*Exercise*. Which of the lines below holds the string "working"? Copy every line that does.

-- Records for processing follows --

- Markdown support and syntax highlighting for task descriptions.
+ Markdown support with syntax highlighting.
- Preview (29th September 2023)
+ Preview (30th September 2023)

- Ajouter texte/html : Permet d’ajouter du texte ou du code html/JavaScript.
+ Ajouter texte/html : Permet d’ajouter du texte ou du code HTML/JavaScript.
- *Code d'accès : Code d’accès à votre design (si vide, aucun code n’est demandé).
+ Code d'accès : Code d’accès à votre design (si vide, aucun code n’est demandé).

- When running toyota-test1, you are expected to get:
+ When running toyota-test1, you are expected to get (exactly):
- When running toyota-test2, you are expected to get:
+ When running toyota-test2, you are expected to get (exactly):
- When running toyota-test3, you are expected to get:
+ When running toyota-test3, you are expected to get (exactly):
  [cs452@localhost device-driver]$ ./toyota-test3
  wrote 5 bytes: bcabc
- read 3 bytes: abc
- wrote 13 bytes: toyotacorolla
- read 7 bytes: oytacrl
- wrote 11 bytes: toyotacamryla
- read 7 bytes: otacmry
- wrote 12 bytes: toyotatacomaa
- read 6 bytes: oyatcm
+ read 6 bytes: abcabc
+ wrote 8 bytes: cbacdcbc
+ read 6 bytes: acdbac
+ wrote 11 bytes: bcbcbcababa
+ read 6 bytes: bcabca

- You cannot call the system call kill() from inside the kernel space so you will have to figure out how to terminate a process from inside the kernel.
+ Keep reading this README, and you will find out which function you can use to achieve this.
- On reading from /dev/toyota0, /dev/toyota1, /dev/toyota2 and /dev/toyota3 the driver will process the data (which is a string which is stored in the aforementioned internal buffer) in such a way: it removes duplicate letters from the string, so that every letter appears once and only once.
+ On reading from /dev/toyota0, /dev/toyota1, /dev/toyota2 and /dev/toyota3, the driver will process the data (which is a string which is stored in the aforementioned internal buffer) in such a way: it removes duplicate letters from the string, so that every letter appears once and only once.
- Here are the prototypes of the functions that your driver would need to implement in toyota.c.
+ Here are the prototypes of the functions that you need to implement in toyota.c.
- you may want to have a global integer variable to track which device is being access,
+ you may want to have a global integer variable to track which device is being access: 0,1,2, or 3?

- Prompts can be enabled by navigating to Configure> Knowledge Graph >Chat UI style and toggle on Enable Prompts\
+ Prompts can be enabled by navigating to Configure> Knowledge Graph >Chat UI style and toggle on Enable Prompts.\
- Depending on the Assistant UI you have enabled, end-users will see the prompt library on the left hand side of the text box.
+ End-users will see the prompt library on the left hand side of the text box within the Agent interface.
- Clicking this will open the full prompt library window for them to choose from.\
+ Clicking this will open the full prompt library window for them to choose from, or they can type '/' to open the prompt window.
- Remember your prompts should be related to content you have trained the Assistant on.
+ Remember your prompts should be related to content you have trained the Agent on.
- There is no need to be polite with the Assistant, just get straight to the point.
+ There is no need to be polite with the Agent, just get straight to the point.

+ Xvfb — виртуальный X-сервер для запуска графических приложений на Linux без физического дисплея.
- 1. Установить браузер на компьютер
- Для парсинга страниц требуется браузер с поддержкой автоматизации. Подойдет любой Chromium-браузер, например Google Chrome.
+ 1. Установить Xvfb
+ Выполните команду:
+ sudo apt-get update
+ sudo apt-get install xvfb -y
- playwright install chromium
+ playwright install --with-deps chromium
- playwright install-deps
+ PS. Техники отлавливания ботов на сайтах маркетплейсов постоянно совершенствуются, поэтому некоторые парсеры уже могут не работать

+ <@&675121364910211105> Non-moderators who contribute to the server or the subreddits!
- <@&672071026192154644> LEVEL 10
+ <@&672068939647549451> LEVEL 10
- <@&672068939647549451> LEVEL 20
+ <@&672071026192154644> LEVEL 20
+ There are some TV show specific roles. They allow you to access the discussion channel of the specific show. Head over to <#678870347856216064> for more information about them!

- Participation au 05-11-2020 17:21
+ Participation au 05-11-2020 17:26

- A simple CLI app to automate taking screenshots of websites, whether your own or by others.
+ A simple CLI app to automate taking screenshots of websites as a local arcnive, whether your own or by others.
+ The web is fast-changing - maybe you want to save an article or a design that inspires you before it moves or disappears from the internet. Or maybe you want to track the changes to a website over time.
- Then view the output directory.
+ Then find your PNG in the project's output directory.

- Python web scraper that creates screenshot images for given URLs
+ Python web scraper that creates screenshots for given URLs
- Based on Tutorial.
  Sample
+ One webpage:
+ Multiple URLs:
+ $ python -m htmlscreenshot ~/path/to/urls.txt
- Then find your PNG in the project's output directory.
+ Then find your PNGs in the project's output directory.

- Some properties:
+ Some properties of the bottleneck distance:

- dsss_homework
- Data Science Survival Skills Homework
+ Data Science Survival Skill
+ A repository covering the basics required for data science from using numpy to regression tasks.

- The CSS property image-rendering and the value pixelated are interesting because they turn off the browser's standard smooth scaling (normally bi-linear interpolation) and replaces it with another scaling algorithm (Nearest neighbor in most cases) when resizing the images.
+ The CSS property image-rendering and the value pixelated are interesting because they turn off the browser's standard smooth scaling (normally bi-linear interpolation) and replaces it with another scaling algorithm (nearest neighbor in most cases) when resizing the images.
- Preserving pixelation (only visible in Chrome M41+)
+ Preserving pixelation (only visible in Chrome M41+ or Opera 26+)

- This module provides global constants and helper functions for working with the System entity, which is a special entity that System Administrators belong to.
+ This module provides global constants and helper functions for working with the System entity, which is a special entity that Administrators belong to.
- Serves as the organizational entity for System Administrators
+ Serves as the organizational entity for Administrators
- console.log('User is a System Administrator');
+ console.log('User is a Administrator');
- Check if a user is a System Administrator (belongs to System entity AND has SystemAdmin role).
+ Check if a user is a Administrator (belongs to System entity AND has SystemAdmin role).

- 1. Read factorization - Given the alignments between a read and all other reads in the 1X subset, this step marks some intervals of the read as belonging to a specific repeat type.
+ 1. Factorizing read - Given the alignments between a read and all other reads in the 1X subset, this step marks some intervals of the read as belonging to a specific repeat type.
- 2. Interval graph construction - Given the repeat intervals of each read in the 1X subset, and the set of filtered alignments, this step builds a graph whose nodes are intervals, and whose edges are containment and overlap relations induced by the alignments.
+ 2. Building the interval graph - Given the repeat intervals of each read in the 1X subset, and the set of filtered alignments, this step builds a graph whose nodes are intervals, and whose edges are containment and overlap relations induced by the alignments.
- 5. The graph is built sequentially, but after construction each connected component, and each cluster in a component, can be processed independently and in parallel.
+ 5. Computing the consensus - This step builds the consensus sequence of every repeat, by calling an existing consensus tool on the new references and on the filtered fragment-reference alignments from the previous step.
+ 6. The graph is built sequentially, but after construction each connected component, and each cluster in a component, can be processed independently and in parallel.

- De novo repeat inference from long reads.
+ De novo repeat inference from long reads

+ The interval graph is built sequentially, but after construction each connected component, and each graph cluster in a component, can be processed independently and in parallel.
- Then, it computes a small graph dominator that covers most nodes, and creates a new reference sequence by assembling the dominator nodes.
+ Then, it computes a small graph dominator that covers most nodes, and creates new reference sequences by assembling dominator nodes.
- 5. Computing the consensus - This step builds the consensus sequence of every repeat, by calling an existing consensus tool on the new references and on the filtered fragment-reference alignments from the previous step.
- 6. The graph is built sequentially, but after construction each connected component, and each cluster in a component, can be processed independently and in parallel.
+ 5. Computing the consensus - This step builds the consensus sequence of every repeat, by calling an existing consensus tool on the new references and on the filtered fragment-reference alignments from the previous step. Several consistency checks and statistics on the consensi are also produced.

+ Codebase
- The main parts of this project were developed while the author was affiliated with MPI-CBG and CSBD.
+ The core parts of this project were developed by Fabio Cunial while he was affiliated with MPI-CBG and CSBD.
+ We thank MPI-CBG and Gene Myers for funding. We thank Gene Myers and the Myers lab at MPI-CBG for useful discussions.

-- Records for processing concluded --

*Exercise solution*.
- This module provides global constants and helper functions for working with the System entity, which is a special entity that System Administrators belong to.
+ This module provides global constants and helper functions for working with the System entity, which is a special entity that Administrators belong to.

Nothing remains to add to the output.